## PROBLEM
Restate, word for word, each entry that follows, but skip its pictures.
DATA RECORDS section start
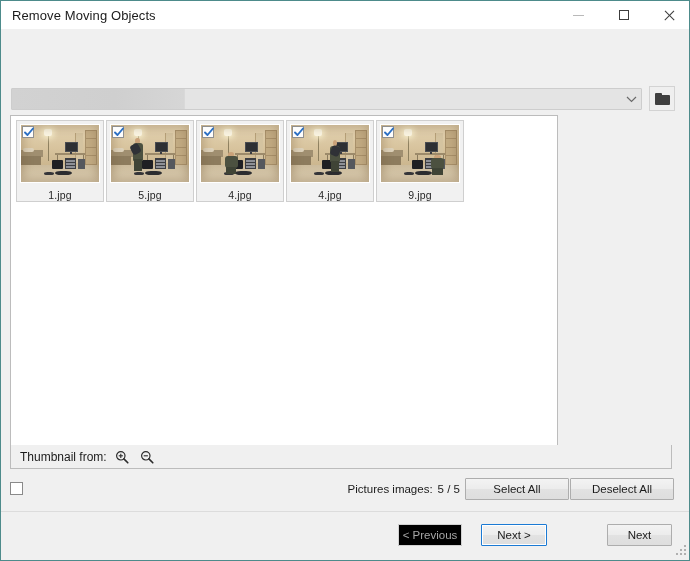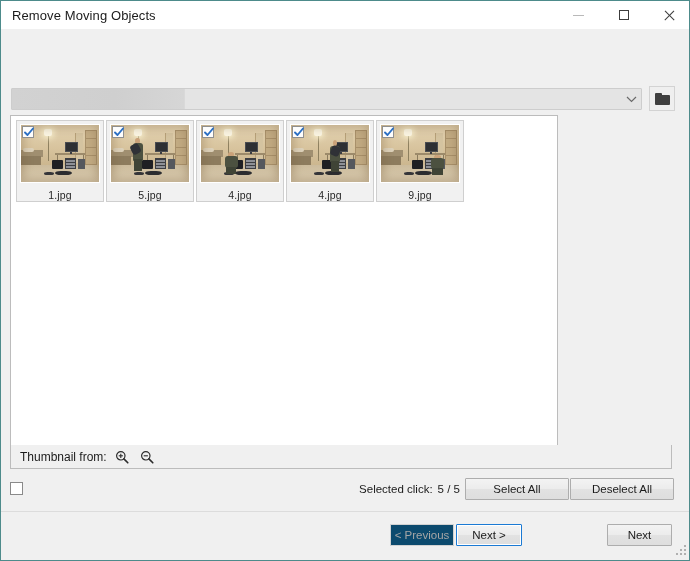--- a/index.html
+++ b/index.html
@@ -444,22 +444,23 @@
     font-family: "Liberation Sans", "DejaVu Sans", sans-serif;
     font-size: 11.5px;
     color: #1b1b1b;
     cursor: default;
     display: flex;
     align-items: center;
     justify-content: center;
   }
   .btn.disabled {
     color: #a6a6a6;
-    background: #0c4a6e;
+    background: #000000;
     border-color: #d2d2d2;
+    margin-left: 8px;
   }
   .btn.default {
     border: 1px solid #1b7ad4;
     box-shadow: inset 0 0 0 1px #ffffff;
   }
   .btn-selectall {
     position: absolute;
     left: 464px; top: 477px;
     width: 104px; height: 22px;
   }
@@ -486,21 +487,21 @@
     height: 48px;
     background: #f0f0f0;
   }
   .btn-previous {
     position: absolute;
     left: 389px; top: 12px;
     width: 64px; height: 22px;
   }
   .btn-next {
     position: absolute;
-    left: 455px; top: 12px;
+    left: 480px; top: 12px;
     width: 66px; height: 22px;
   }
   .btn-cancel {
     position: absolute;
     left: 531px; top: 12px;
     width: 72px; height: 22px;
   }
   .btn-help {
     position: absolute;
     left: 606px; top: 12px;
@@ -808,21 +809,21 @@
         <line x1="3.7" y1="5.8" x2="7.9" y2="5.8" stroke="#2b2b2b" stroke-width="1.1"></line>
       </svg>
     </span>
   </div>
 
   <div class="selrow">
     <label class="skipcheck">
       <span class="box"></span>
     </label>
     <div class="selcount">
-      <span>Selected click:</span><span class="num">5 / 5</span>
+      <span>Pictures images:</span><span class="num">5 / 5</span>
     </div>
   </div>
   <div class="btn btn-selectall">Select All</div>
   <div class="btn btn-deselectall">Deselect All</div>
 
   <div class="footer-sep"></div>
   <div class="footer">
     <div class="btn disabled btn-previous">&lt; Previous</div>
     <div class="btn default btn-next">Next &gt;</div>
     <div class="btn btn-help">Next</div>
DATA RECORDS section end
## EXERCISE OUTPUT
--- a/index.html
+++ b/index.html
@@ -444,22 +444,23 @@
     font-family: "Liberation Sans", "DejaVu Sans", sans-serif;
     font-size: 11.5px;
     color: #1b1b1b;
     cursor: default;
     display: flex;
     align-items: center;
     justify-content: center;
   }
   .btn.disabled {
     color: #a6a6a6;
-    background: #0c4a6e;
+    background: #000000;
     border-color: #d2d2d2;
+    margin-left: 8px;
   }
   .btn.default {
     border: 1px solid #1b7ad4;
     box-shadow: inset 0 0 0 1px #ffffff;
   }
   .btn-selectall {
     position: absolute;
     left: 464px; top: 477px;
     width: 104px; height: 22px;
   }
@@ -486,21 +487,21 @@
     height: 48px;
     background: #f0f0f0;
   }
   .btn-previous {
     position: absolute;
     left: 389px; top: 12px;
     width: 64px; height: 22px;
   }
   .btn-next {
     position: absolute;
-    left: 455px; top: 12px;
+    left: 480px; top: 12px;
     width: 66px; height: 22px;
   }
   .btn-cancel {
     position: absolute;
     left: 531px; top: 12px;
     width: 72px; height: 22px;
   }
   .btn-help {
     position: absolute;
     left: 606px; top: 12px;
@@ -808,21 +809,21 @@
         <line x1="3.7" y1="5.8" x2="7.9" y2="5.8" stroke="#2b2b2b" stroke-width="1.1"></line>
       </svg>
     </span>
   </div>
 
   <div class="selrow">
     <label class="skipcheck">
       <span class="box"></span>
     </label>
     <div class="selcount">
-      <span>Selected click:</span><span class="num">5 / 5</span>
+      <span>Pictures images:</span><span class="num">5 / 5</span>
     </div>
   </div>
   <div class="btn btn-selectall">Select All</div>
   <div class="btn btn-deselectall">Deselect All</div>
 
   <div class="footer-sep"></div>
   <div class="footer">
     <div class="btn disabled btn-previous">&lt; Previous</div>
     <div class="btn default btn-next">Next &gt;</div>
     <div class="btn btn-help">Next</div>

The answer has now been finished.